**What you need to do:** Repeat the data exactly. Pictures stay out.
Start of Information supplied
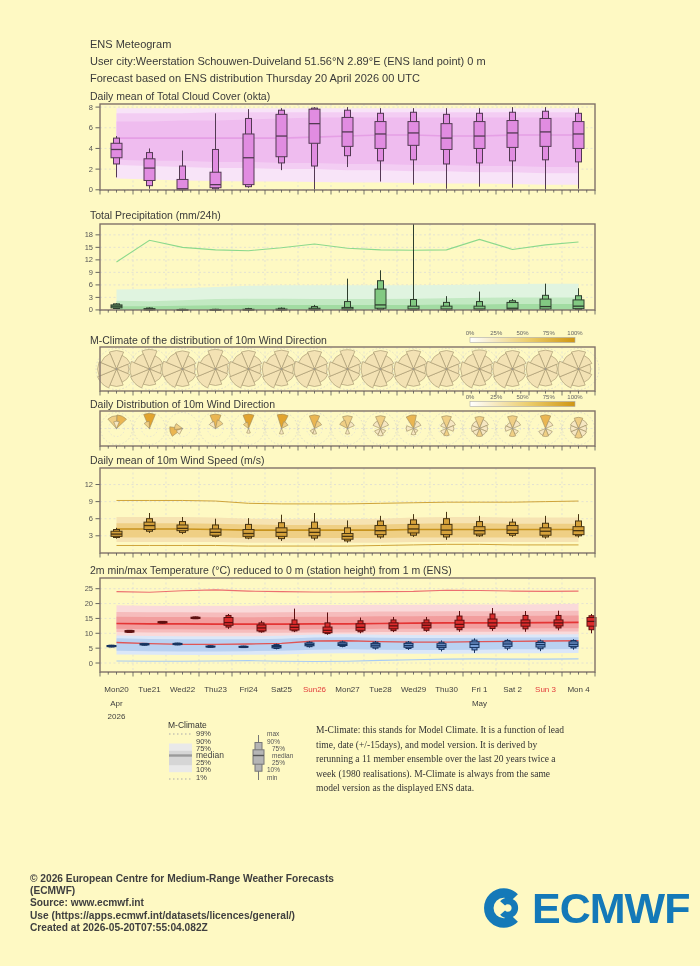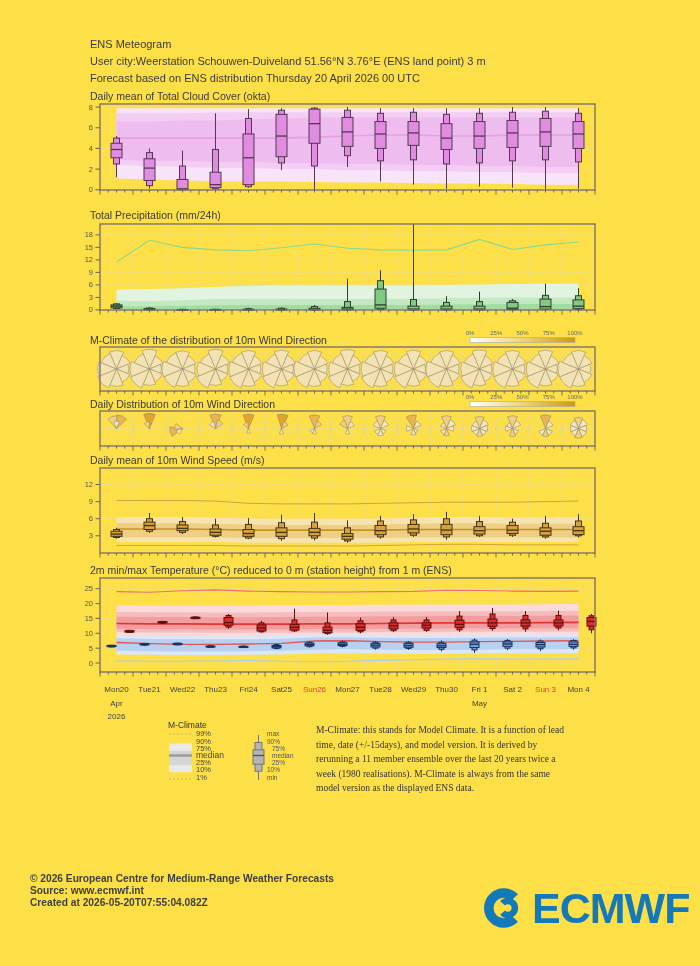"ENS Meteogram" .page { background: #fde047 -> #fef9c3 }
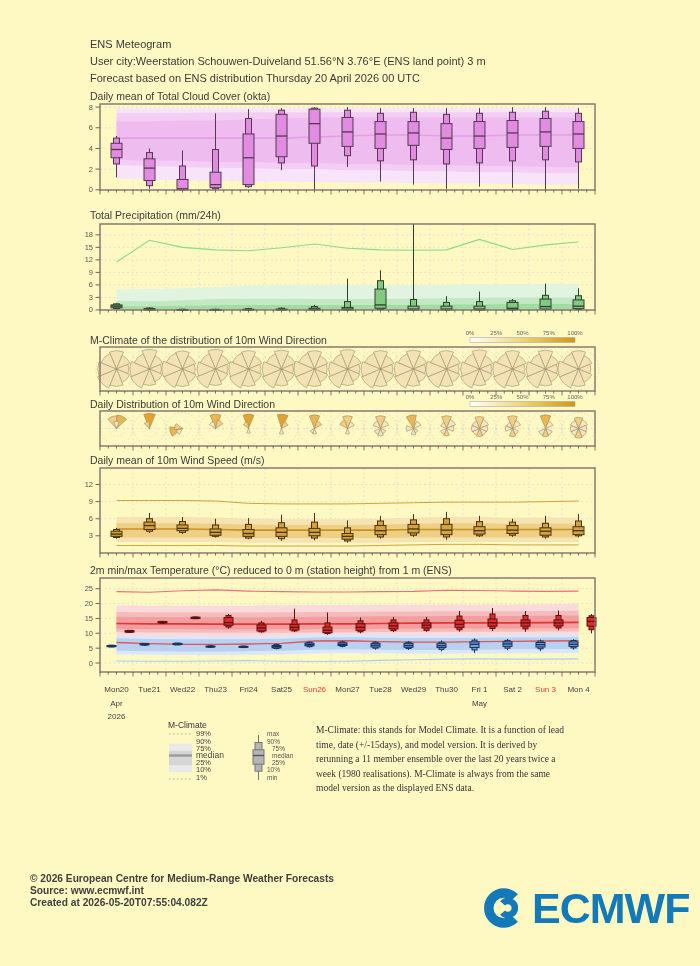"User city:Weerstation Schouwen-Duiveland" div { text: 3.76°E (ENS land point) 3 -> 2.89°E (ENS land point) 0 }
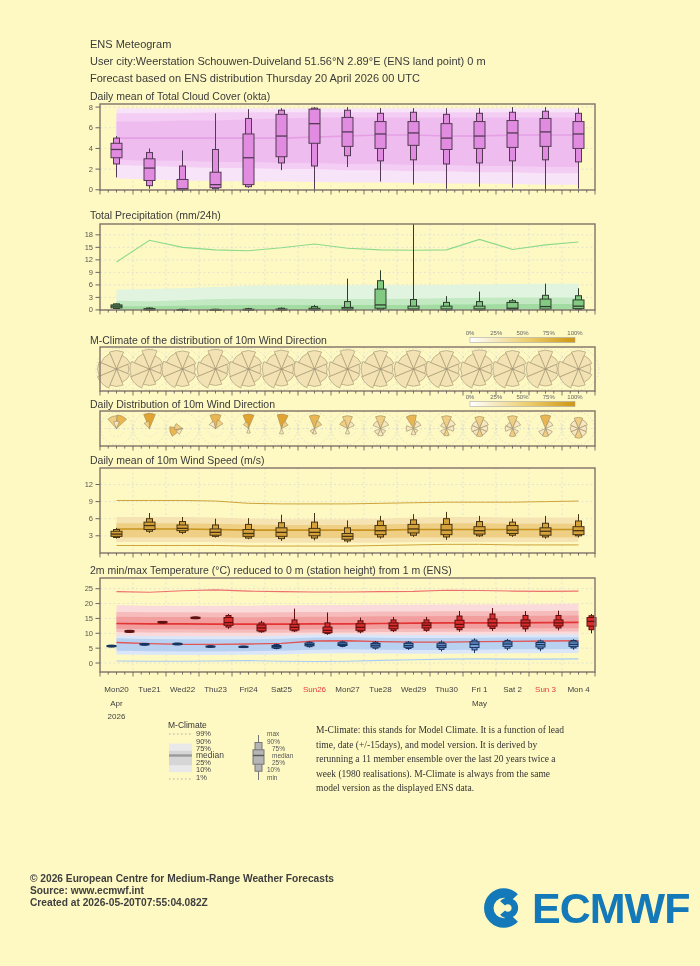"(ECMWF)" div { html: none -> <div>(ECMWF)</div> }
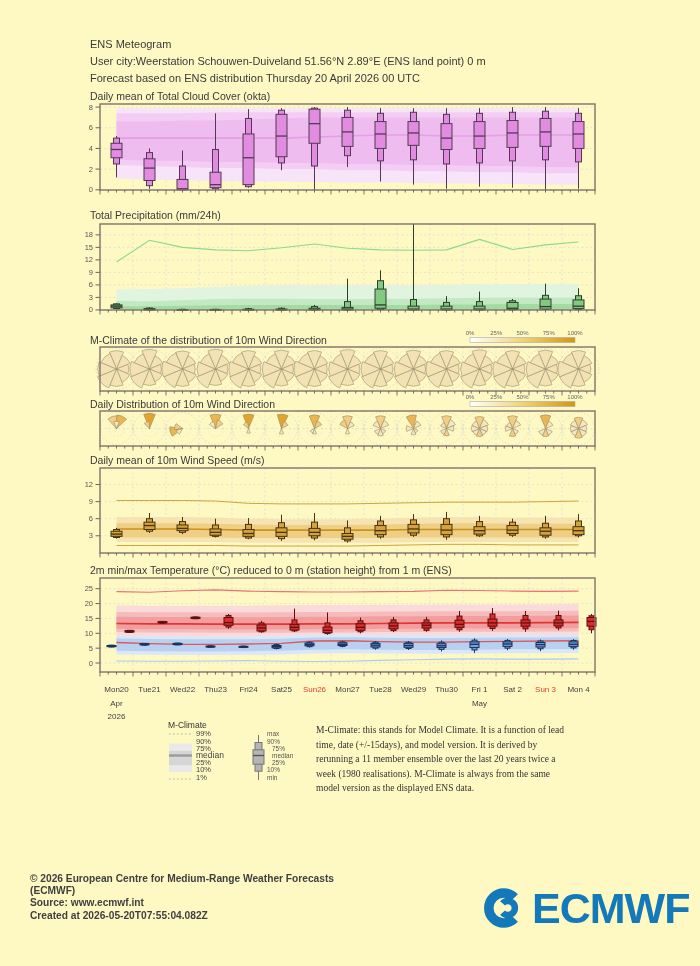"Use" div { html: none -> <div>Use (https://apps.ecmwf.int/datasets/licences/general/)</div> }
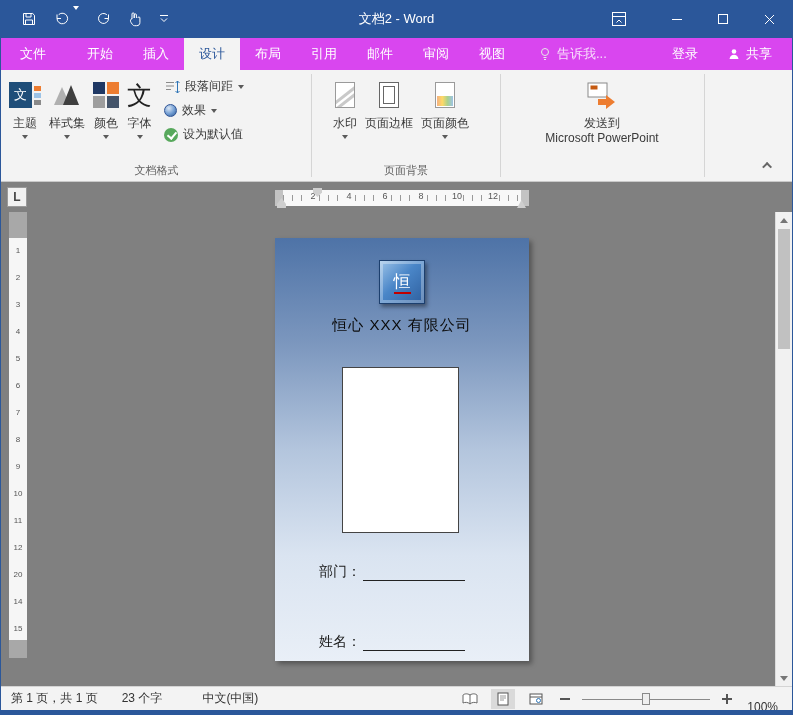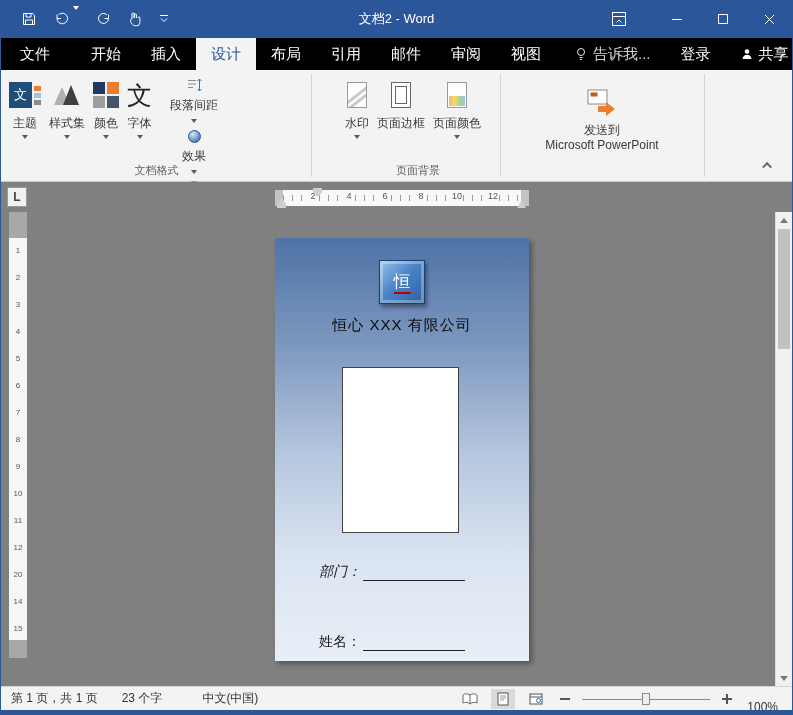"文件" .tabrow { background: #000000 -> #d946ef; font-size: 15px -> 13px }
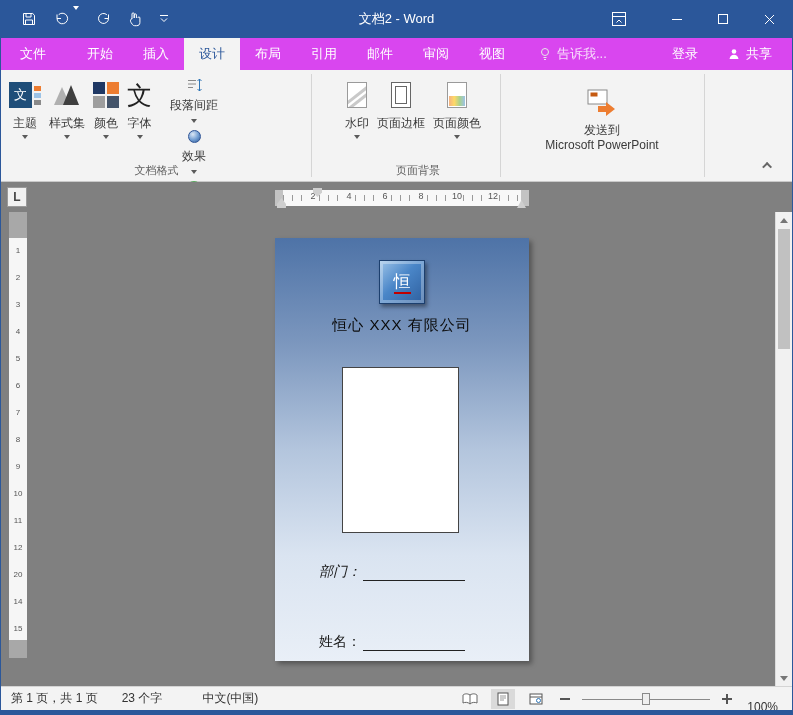"段落间距" button { flex-direction: column -> none }
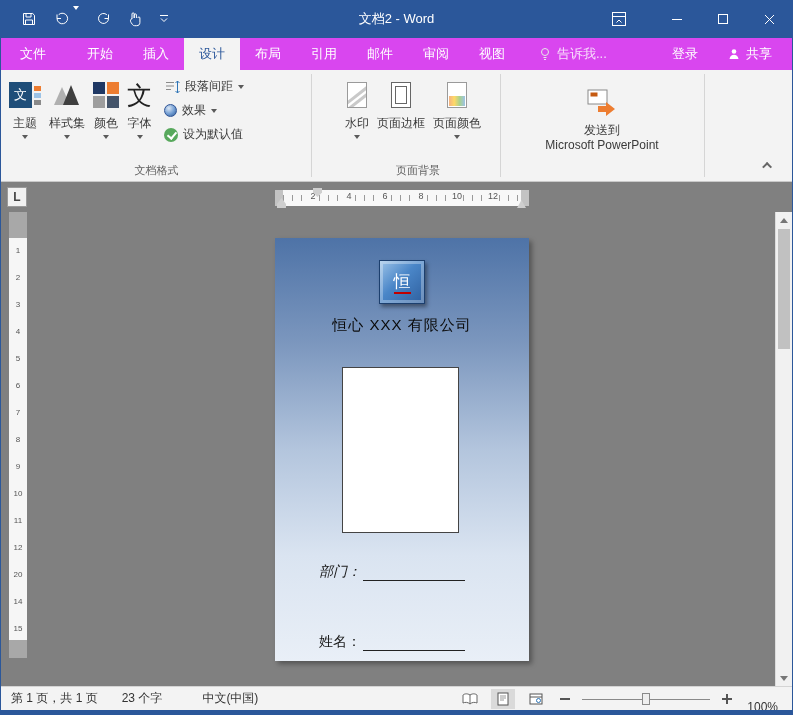"水印" .g2 { left: 326px -> 314px }
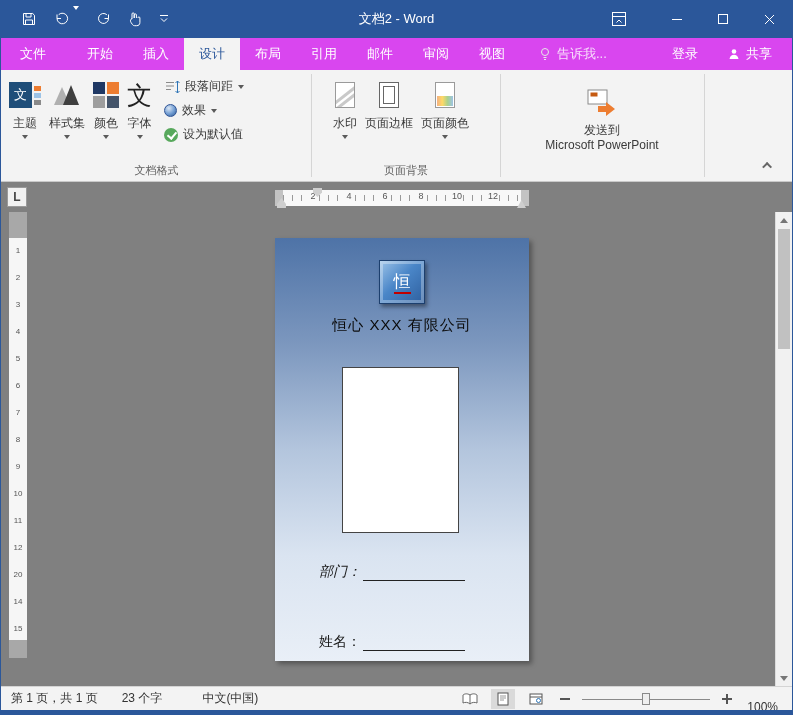"发送到" .send-btn { justify-content: center -> none }
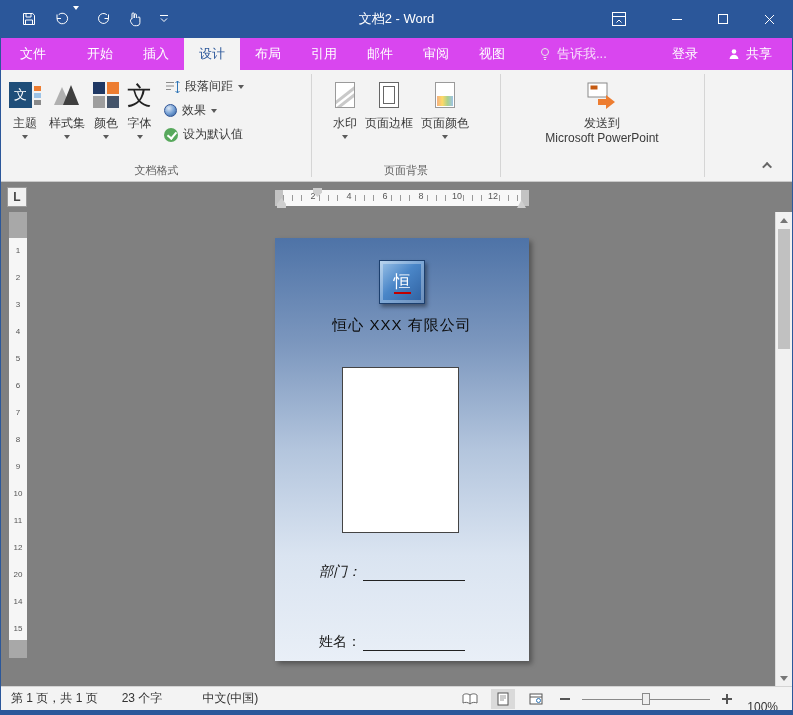"部门：" .field-dept { font-style: italic -> none }
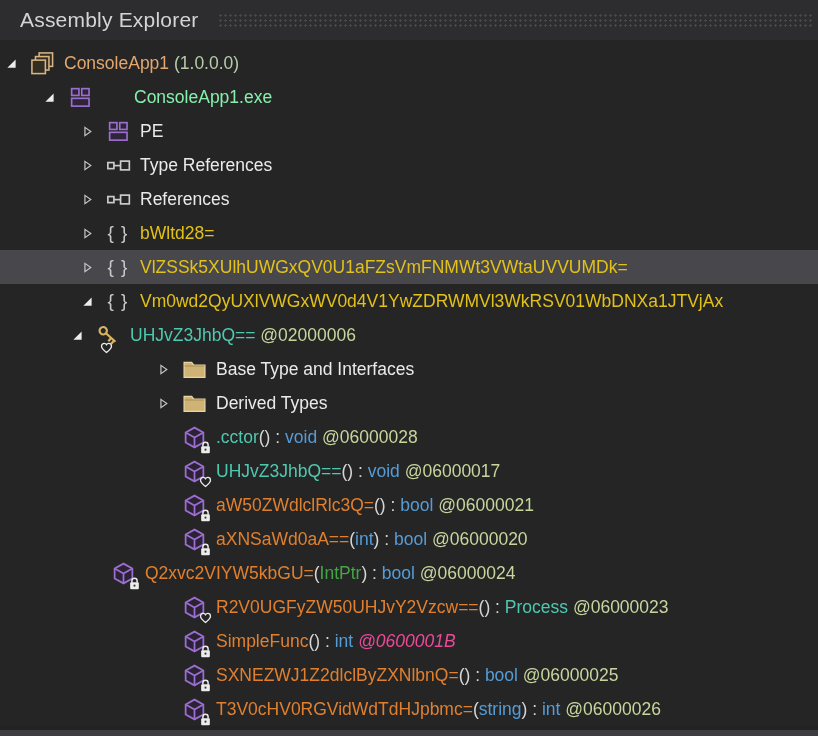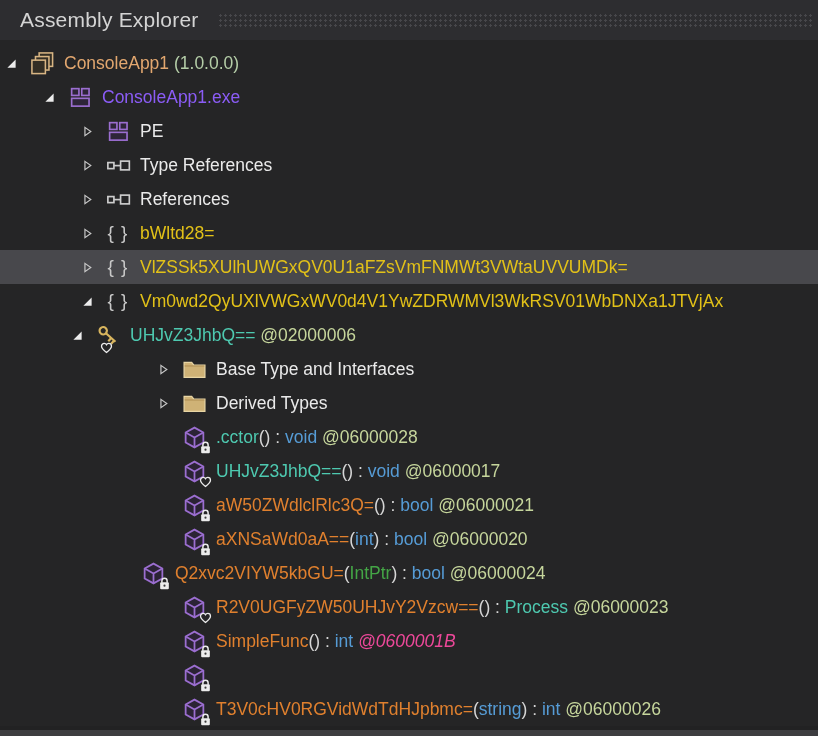"ConsoleApp1.exe" span { color: #8b5cf6 -> #86efac; margin-left: none -> 32px }
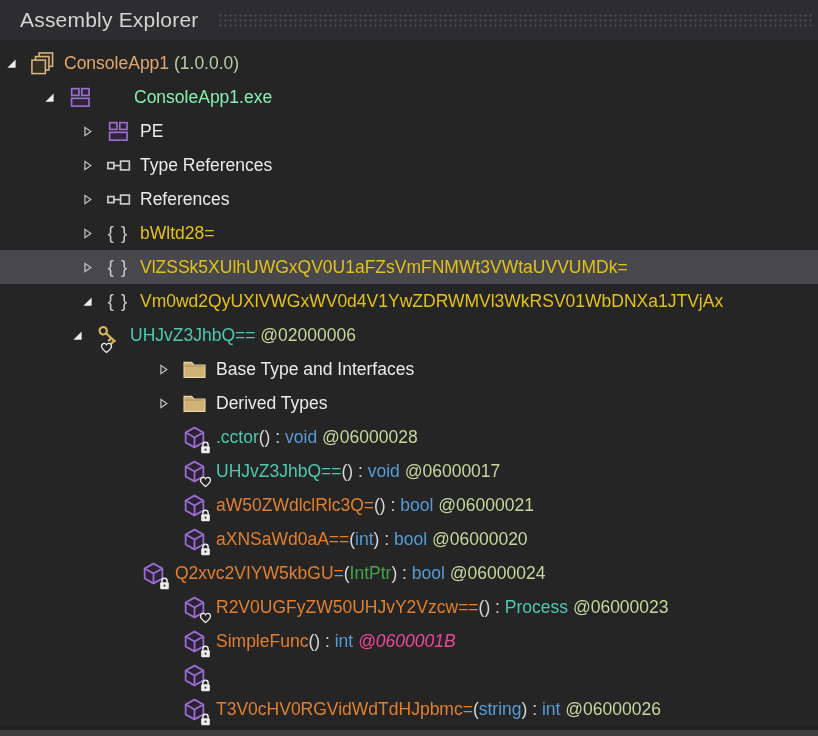"Q2xvc2VIYW5kbGU=(IntPtr) : bool" div.row { padding-left: 117px -> 87px }
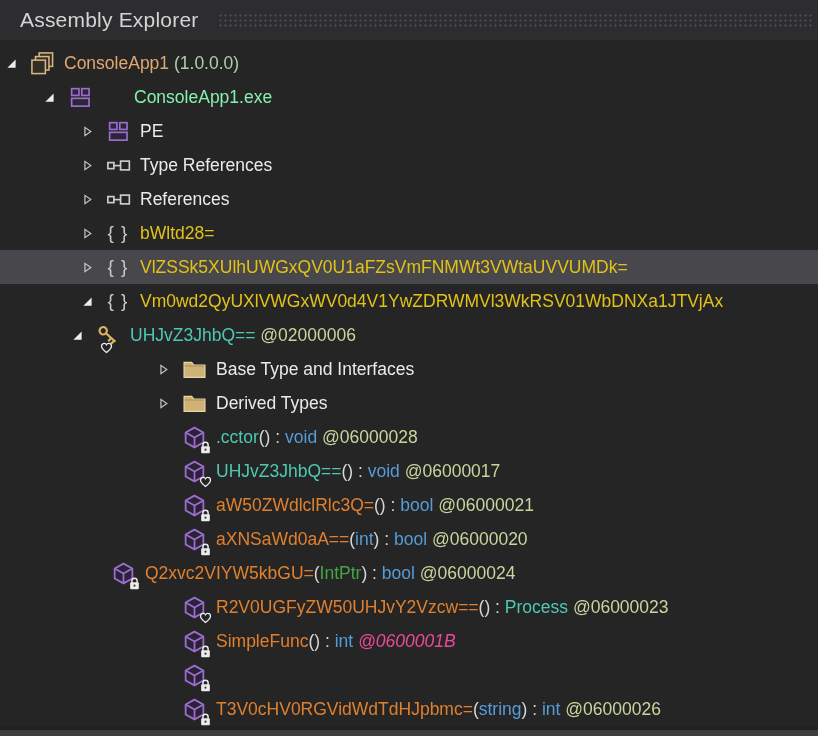"SXNEZWJ1Z2dlclByZXNlbnQ=() : bool" span.label { html: none -> <span><span>SXNEZWJ1Z2dlclByZXNlbnQ=</span><span>() : </span><span>bool</span><span> @06000025</span></span> }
End of Information supplied
**Finished exercise:**
"ENS Meteogram" .page { background: #fde047 -> #fef9c3 }
"User city:Weerstation Schouwen-Duiveland" div { text: 3.76°E (ENS land point) 3 -> 2.89°E (ENS land point) 0 }
"(ECMWF)" div { html: none -> <div>(ECMWF)</div> }
"Use" div { html: none -> <div>Use (https://apps.ecmwf.int/datasets/licences/general/)</div> }
"文件" .tabrow { background: #000000 -> #d946ef; font-size: 15px -> 13px }
"段落间距" button { flex-direction: column -> none }
"水印" .g2 { left: 326px -> 314px }
"发送到" .send-btn { justify-content: center -> none }
"部门：" .field-dept { font-style: italic -> none }
"ConsoleApp1.exe" span { color: #8b5cf6 -> #86efac; margin-left: none -> 32px }
"Q2xvc2VIYW5kbGU=(IntPtr) : bool" div.row { padding-left: 117px -> 87px }
"SXNEZWJ1Z2dlclByZXNlbnQ=() : bool" span.label { html: none -> <span><span>SXNEZWJ1Z2dlclByZXNlbnQ=</span><span>() : </span><span>bool</span><span> @06000025</span></span> }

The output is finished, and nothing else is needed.